UFCW Wins Overtime for National Grocers Truck Drivers in Grievance Arbitration

News/
4 October 2018
Share
Share with your friends and colleagues
Pick one or more destinations:

In a decision dated September 27, 2018, Arbitrator Luborsky determined that 272 UFCW Local 1000A members were improperly denied overtime by National Grocers Co. Ltd. ("National Grocers") for hours worked in excess of 44 hours a week, dating back to August 1, 2010.

The decision arises from a grievance filed by the UFCW in August 2014, alleging that National Grocers violated the Employment Standards Act (the "ESA") by failing to remit overtime wages for hours worked in excess of 44 hours in a week. Arbitrator Luborsky considered, among other things, the union's argument that s. 5(1) of the ESA voided the collective agreement's 60-hour-a-week overtime threshold, in favour of the 44-hour threshold established by s. 22(1) of the ESA. National Grocers argued that the truck drivers' work is exempt from s. 22(1) due to special overtime exemptions applicable to truck drivers under s. 18 of Ontario Regulation 285/01, and therefore, the collective agreement's 60-hour overtime threshold applied.  

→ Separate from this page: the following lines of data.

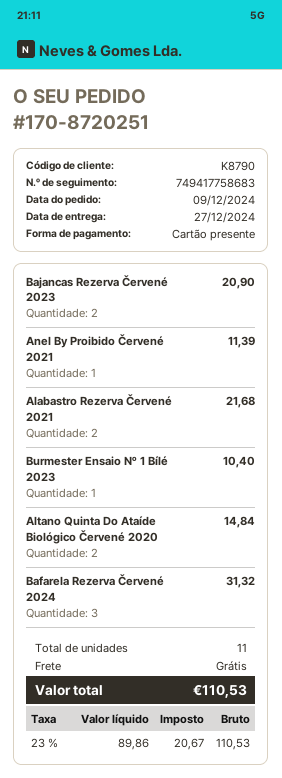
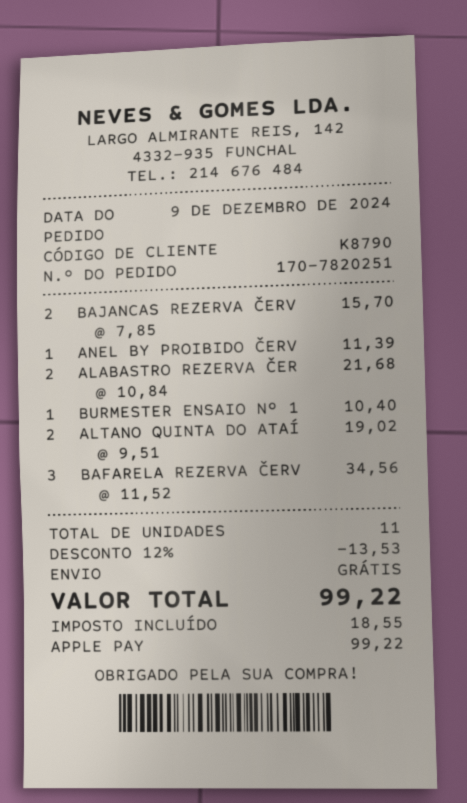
order number: 170-8720251 -> 170-7820251
payment method: gift card -> Apple Pay
Bajancas Rezerva Červené 2023: 2 for 20.90 -> 2 for 15.70
Altano Quinta Do Ataíde Biológico Červené 2020: 2 for 14.84 -> 2 for 19.02
Bafarela Rezerva Červené 2024: 3 for 31.32 -> 3 for 34.56
discount: none -> 12% = 13.53
tax: 20.67 -> 18.55
total: 110.53 -> 99.22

Arbitrator Luborsky agreed with the UFCW. After acknowledging the ESA's remedial purpose and the s. 5(1) prohibition against contracting out of its entitlements, he determined that the truck drivers were presumptively entitled to overtime pay for work in excess of 44 hours in a week under s. 22(1) of the ESA. Arbitrator Luborsky then determined that National Grocers had the onus of defeating that presumption, which it failed to do.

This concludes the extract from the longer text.